C.C.’s tongue darted out to wet her lips. Clearly, she hadn’t expected him to say this.
“Well, well, well,” Grayson Crowell murmured.
“Max!” The woman’s voice pulled him down and under, erasing the last three years of his life. “Max! Is it really you?” He lifted his gaze to the top of the spiral staircase and the woman who stood dressed in shimmering red, black hair flowing along milk-white shoulders. She was more beautiful than he remembered.
“Hello, Ca
ndy.”
“Max?” Grayson inquired. “You two know each other?”
“Yes,” Max said. “We certainly do.”
Chapter 4
The woman descended the staircase with the elegance of royalty, her smile dazzling and aimed at Max.
“I never expected to see you again.” She stood on tiptoe and grazed her lips over Max’s cheek, leaving a faint smear of red.
“You look great,” he said, “but then you always did.”
Candace’s smile grew even more dazzling. “Thank you, Max. Coming from you, that’s a true compliment.”

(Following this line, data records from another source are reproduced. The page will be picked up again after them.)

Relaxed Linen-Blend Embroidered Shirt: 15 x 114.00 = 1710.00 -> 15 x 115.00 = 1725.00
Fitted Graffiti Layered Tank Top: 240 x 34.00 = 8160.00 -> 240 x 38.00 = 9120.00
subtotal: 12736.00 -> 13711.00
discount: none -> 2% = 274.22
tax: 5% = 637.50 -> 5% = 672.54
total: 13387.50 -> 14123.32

“Are you two going to tell us how you know each other, or should Catherine and I play twenty questions?” Grayson asked.
C.C. didn’t need twenty questions to figure out how Max and Candace knew one another. She’d bet her entire stock portfolio they’d slept together. She tried to squash the thought but it wouldn’t die.
“We met on a project a few years back,” Max said, his voice as noncommittal as his expression.
Candace slipped an arm through Grayson’s and added, “We dated.”
“That was a long time ago,” Max said, glancing at C.C.
Why was he looking at her? Because she’d figured out his past relationship with her father’s fiancée? What did she care if Max had dated one the most beautiful women C.C. had ever seen? Somehow, she could see it, much more than she could picture him with someone else, say herself, for example…
“A lifetime ago,” Candace said with a touch of sadness. Then she turned her attention to C.C. and held out both arms. “Catherine. Your father has told me so much about you. I’m delighted to finally meet you.”
C.C. had no choice but to hug the woman. “Thank you,” she managed, hugging and then quickly disengaging herself from Candace’s embrace. “I’ve been anxious to meet you, too.” Not exactly true, but her upbringing dictated politeness.
Candace’s hazel eyes sparkled. “Thank you. I’m sorry we couldn’t meet sooner. I wanted to fly to Chicago last month, but your father wanted to wait.”
Really? He’d never mentioned a thing about visiting her.